With pictures left out, set down every record word for word.
[RECORDS FOR THIS EXERCISE Boundary: Start]
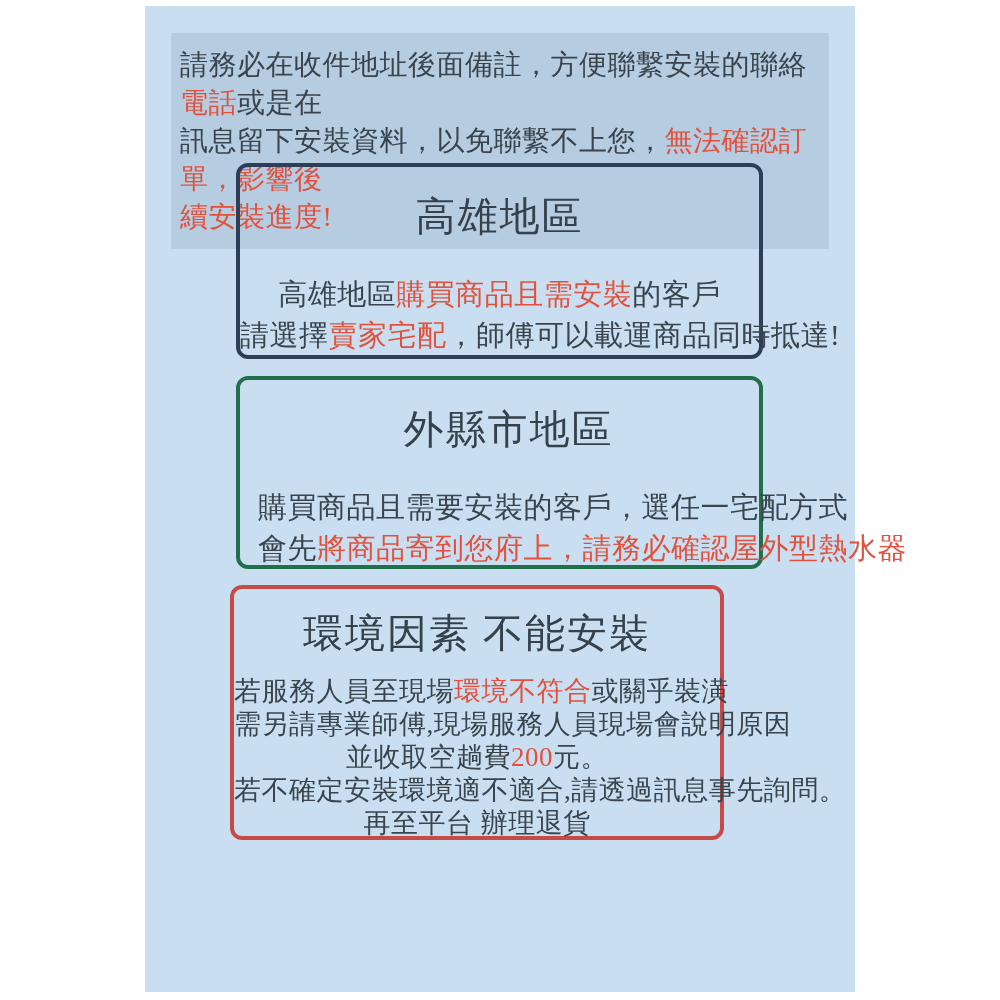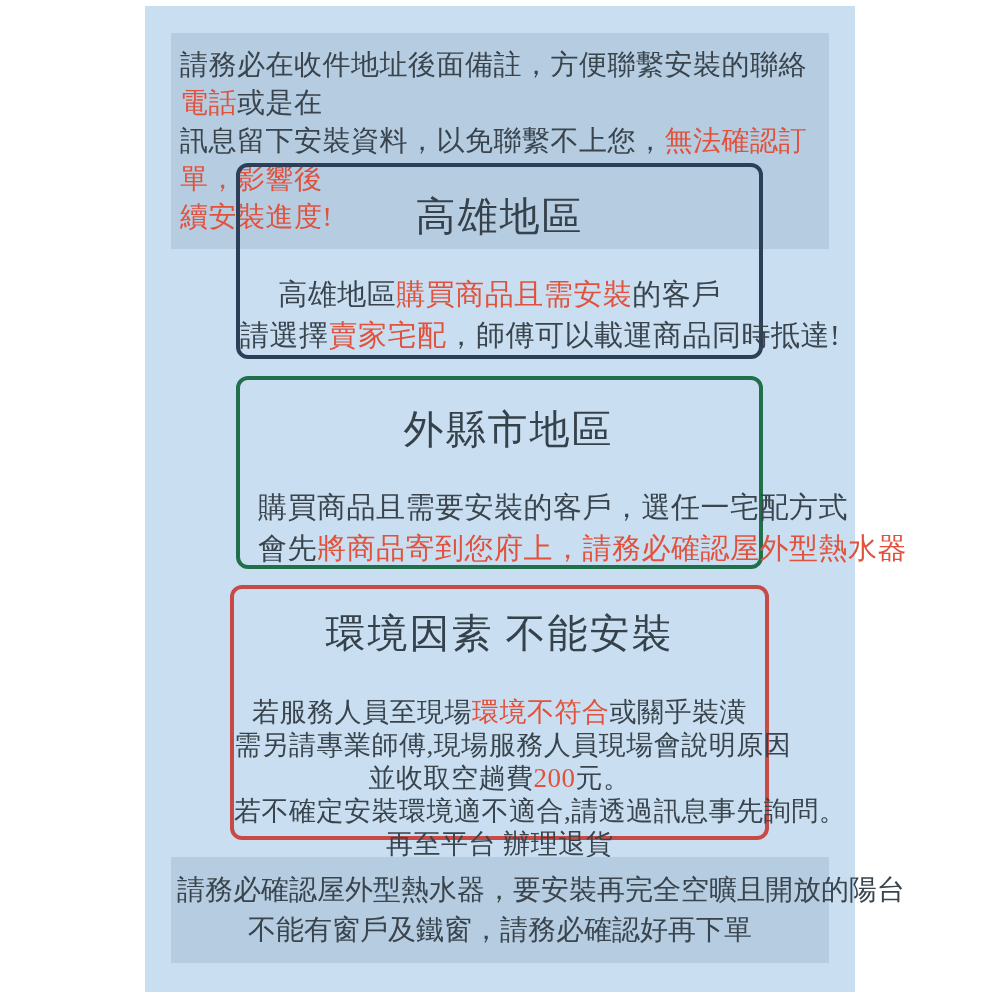--- a/index.html
+++ b/index.html
@@ -80,7 +80,7 @@
   .box3 {
     left: 85px;
     top: 579px;
-    width: 539px;
+    width: 494px;
     height: 255px;
     border-color: #c74a46;
   }

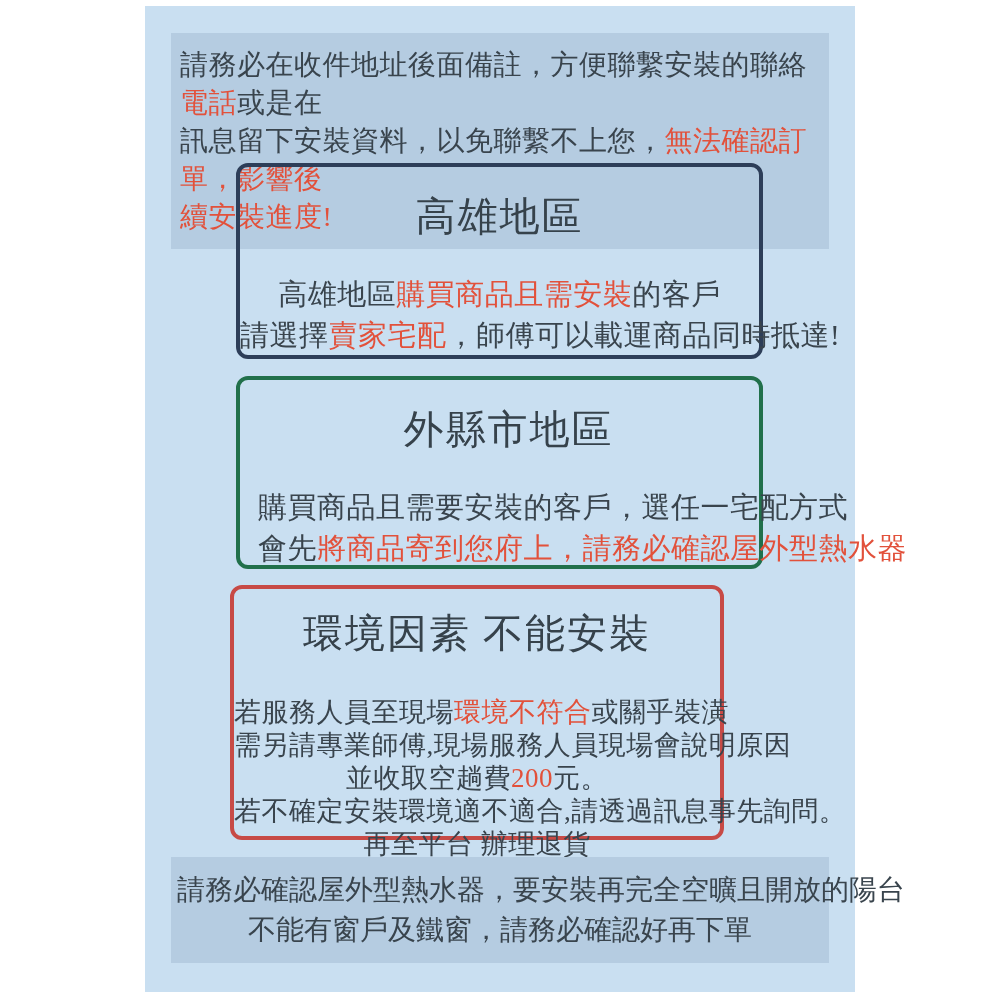--- a/index.html
+++ b/index.html
@@ -100,7 +100,7 @@
     letter-spacing: 0.5px;
   }
   .box3 .box-body {
-    margin-top: 39px;
+    margin-top: 18px;
     font-size: 27px;
     line-height: 33px;
   }

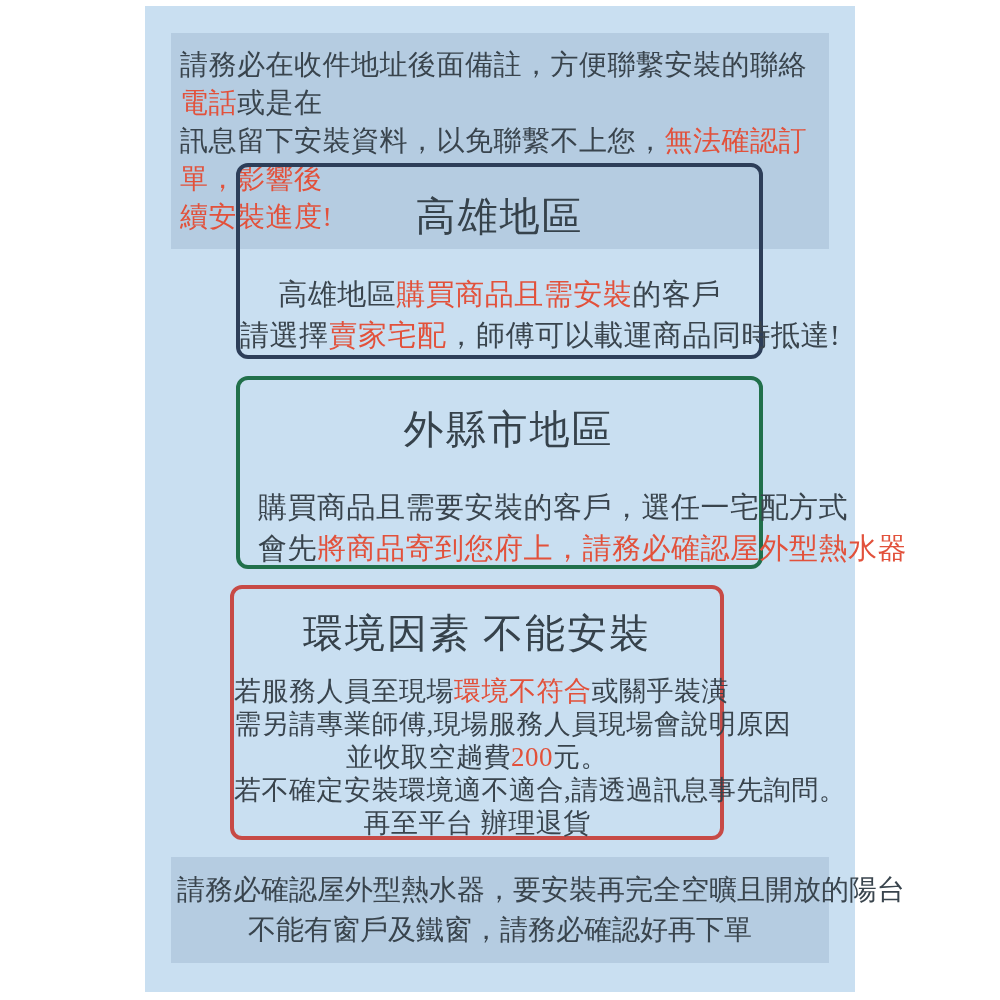--- a/index.html
+++ b/index.html
@@ -146,12 +146,6 @@
         </div>
     </div>
 
-    <div class="note-block bottom-note">
-      <div>
-          <div class="line"><span>請務必確認屋外型熱水器，要安裝再完全空曠且開放的陽台</span></div>
-          <div class="line"><span>不能有窗戶及鐵窗，請務必確認好再下單</span></div>
-        </div>
-    </div>
 
   </div>
 </div>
[RECORDS FOR THIS EXERCISE Boundary: End]
SOLUTION TO THIS EXERCISE.
--- a/index.html
+++ b/index.html
@@ -80,7 +80,7 @@
   .box3 {
     left: 85px;
     top: 579px;
-    width: 539px;
+    width: 494px;
     height: 255px;
     border-color: #c74a46;
   }

--- a/index.html
+++ b/index.html
@@ -100,7 +100,7 @@
     letter-spacing: 0.5px;
   }
   .box3 .box-body {
-    margin-top: 39px;
+    margin-top: 18px;
     font-size: 27px;
     line-height: 33px;
   }

--- a/index.html
+++ b/index.html
@@ -146,12 +146,6 @@
         </div>
     </div>
 
-    <div class="note-block bottom-note">
-      <div>
-          <div class="line"><span>請務必確認屋外型熱水器，要安裝再完全空曠且開放的陽台</span></div>
-          <div class="line"><span>不能有窗戶及鐵窗，請務必確認好再下單</span></div>
-        </div>
-    </div>
 
   </div>
 </div>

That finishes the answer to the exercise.